A benchmark from a single extraction session has low confidence. The same benchmark confirmed by six independent subjects in the same domain and market has high confidence and is ready to be used as ground truth in an AI system’s reasoning. The concentrate tracks the difference.

This is the component that makes the concentrate valuable as a competitive intelligence product. The numbers in an industry that everyone knows but nobody has published — the real margin thresholds, the actual response time expectations, the price per square foot that experienced operators actually charge vs. what appears in public pricing guides — these exist only in people’s heads. The concentrate captures them with provenance.

4. Tacit Signatures

The things that are hard to explain. Captured as best as they can be verbalized, with a confidence flag.

A tacit signature sounds like: “The drywall feels wrong before the moisture meter confirms it.” Or: “You can tell within the first five minutes of a call whether the adjuster is going to be cooperative or difficult, and it’s not anything specific they say.” These are not mysticism. They are pattern recognition operating below the level of conscious articulation — real knowledge that has never been verbalized because no one asked slowly enough.

The confidence flag on tacit signatures signals to the consuming AI: this is approximate. This is the residue of knowledge the extraction process got close to but couldn’t fully surface. Don’t treat it as ground truth. Treat it as a signal that this is where human judgment is concentrated, and flag it for human review when it’s relevant.

5. Provenance

Traceable but anonymized. For every claim in the concentrate: how many independent sources confirmed it, what their roles were, what domain and market the data came from, and whether the claim is individual knowledge or cross-validated pattern.

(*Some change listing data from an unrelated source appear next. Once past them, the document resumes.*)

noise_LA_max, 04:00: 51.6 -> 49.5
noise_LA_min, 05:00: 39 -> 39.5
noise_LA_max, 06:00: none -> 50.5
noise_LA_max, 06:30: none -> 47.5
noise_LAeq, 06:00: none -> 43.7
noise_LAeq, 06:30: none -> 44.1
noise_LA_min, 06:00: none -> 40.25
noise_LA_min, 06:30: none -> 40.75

Provenance is what makes the concentrate auditable. An AI system that gives an answer based on a knowledge concentrate should be able to say: this answer comes from claim X, which was confirmed by three independent subjects with 10+ years of experience in this domain. That’s a very different epistemic standing than “I was trained on this.”

The Density Test

A useful heuristic for evaluating whether you have a transcript, a summary, or a true knowledge concentrate:

A transcript contains everything that was said. It’s large, raw, and unstructured. An AI can search it but cannot reason from it efficiently.

A summary contains the main points. It’s smaller. It has lost specificity, exceptions, confidence information, and relationships. It’s optimized for human reading, not AI consumption.

A knowledge concentrate is smaller than the summary in tokens but larger in information. It contains relationships the summary dropped. It contains confidence scores the summary didn’t capture. It contains decision logic the summary flattened into assertions. An AI system can reason from it, not just retrieve from it.

If what you have could be produced by someone reading a transcript and taking notes, it’s a summary. A knowledge concentrate requires the extraction protocol — it can only be produced from a session where the tacit layer was deliberately surfaced.